Archive

Beyond CD3: Next-gen T cell Engagers with Improved Specificity

Beyond CD3: Next-gen T cell Engagers with Improved Specificity

This article refers to conventional T cell engaging bispecific antibodies. For a comprehensive comparison of approved T cell therapies refer to the following recent review manuscript by Baeuerle et al., https://doi.org/10.1084/jem.20251652.

A dire need for improved strategy of TCEs in treatment of solid tumors is apparent from the following timeline:

A timeline of T cell engagers (TCEs) in solid tumors, grouped by development status from 2012to today.

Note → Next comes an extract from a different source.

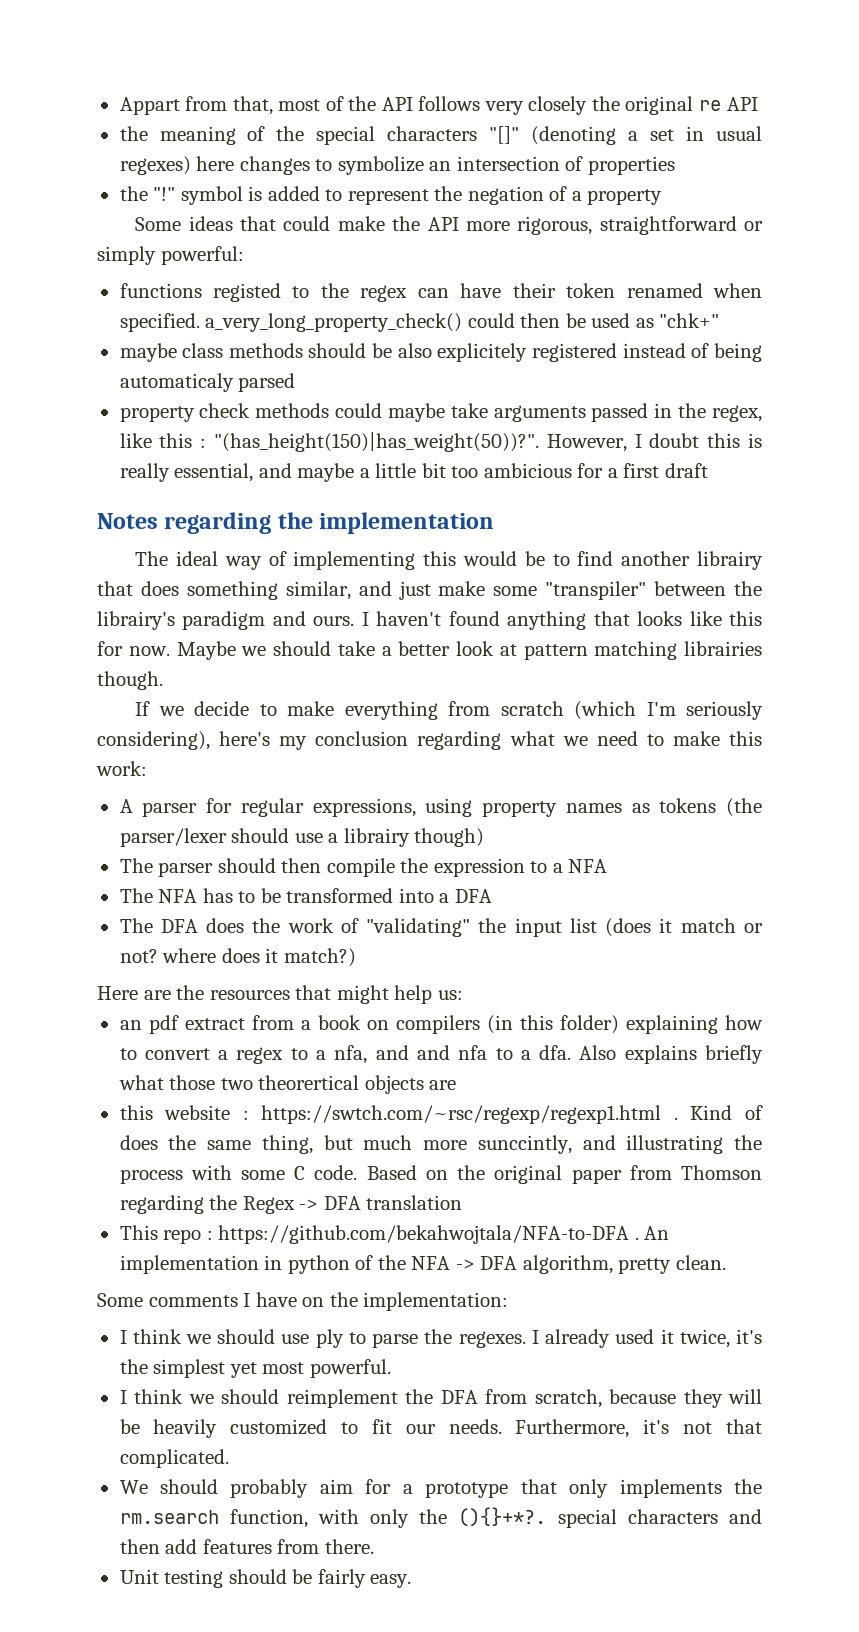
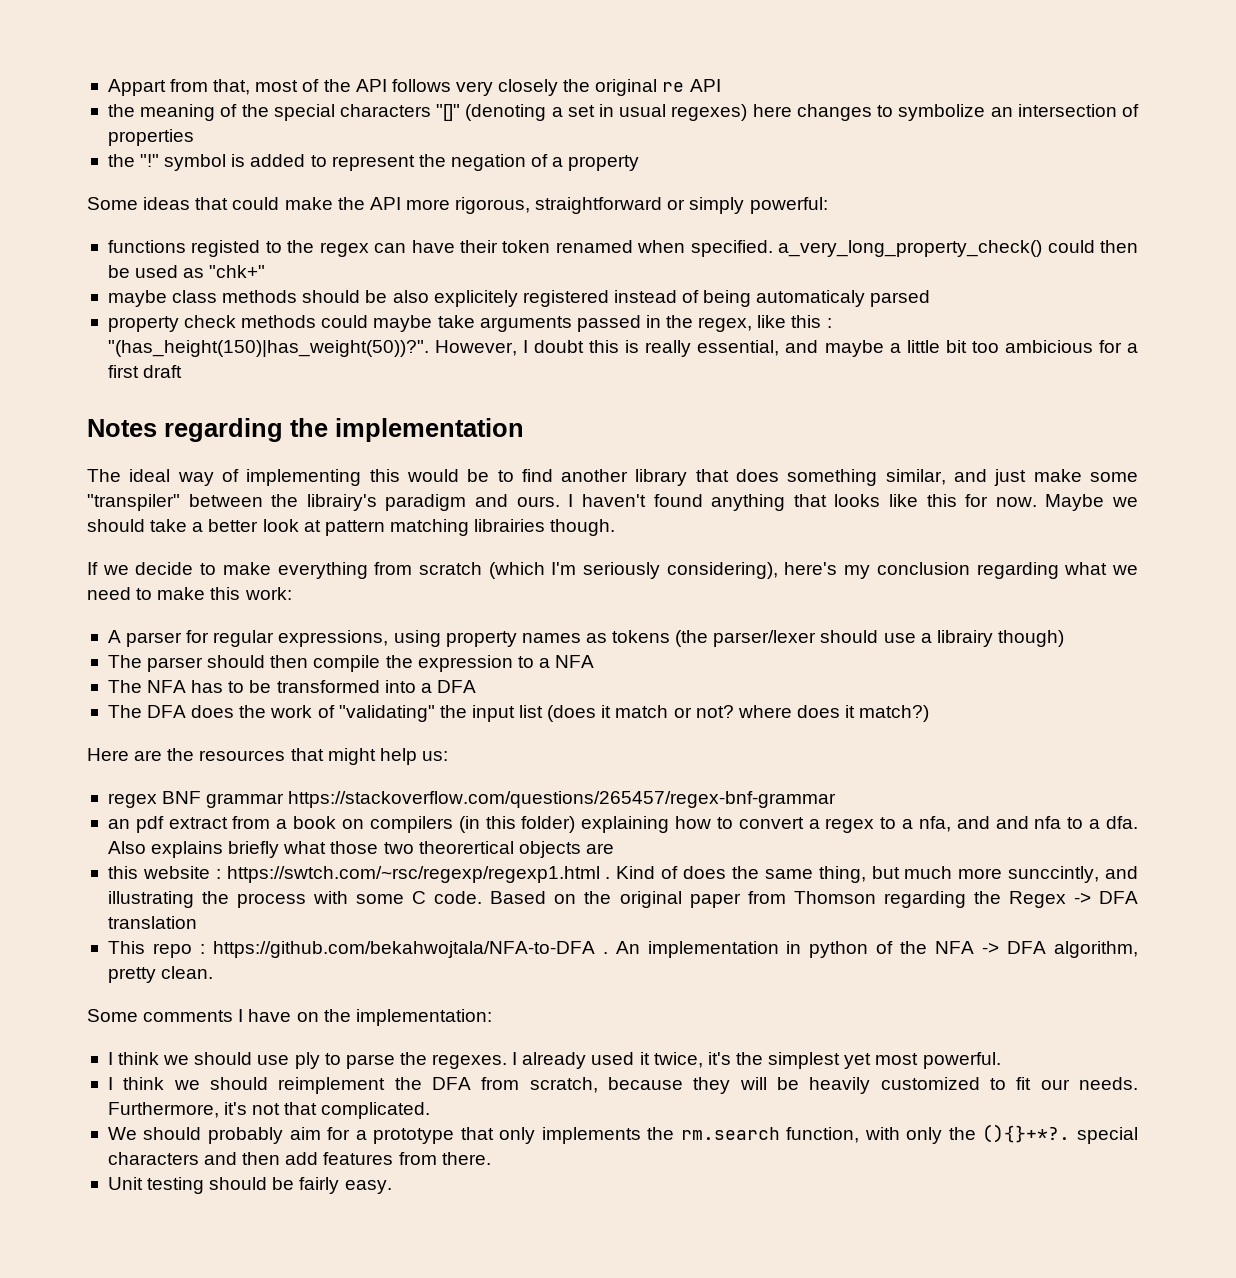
[697,551,764,570] librairy -> [635,469,688,486] library
(463, 995) none -> [107,791,837,808] // regex BNF grammar https://stackoverflow.com/questions/265457/regex-bnf-grammar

The main 3 improvement strategies for next gen TCEs:

  1. Engaging Effector CD8+ cell subset instead of pan T cells

  2. Stimulating Memory T cells instead of Naive T cells

  3. Targeting TCR and not CD3

The harsh reality is that the approved T cell engaging therapeutics (TCEs) have thus far surpassed the expectations of many (onco)immunologists in their clinical efficacy, simply because the current therapeutics all provide a rather non-specific and non-physiological stimulation of the entire T cell population (pan T cell engagers). Nevertheless, the pitfalls of these engagers are becoming more evident with many cancer patients being refractory or building adaptive resistance. Furthermore, as T cell engagers are becoming increasingly interesting in autoimmune setting, the tolerance for suboptimal and inadequate responses is shrinking and our expectations and standards are growing with each new approved TCE.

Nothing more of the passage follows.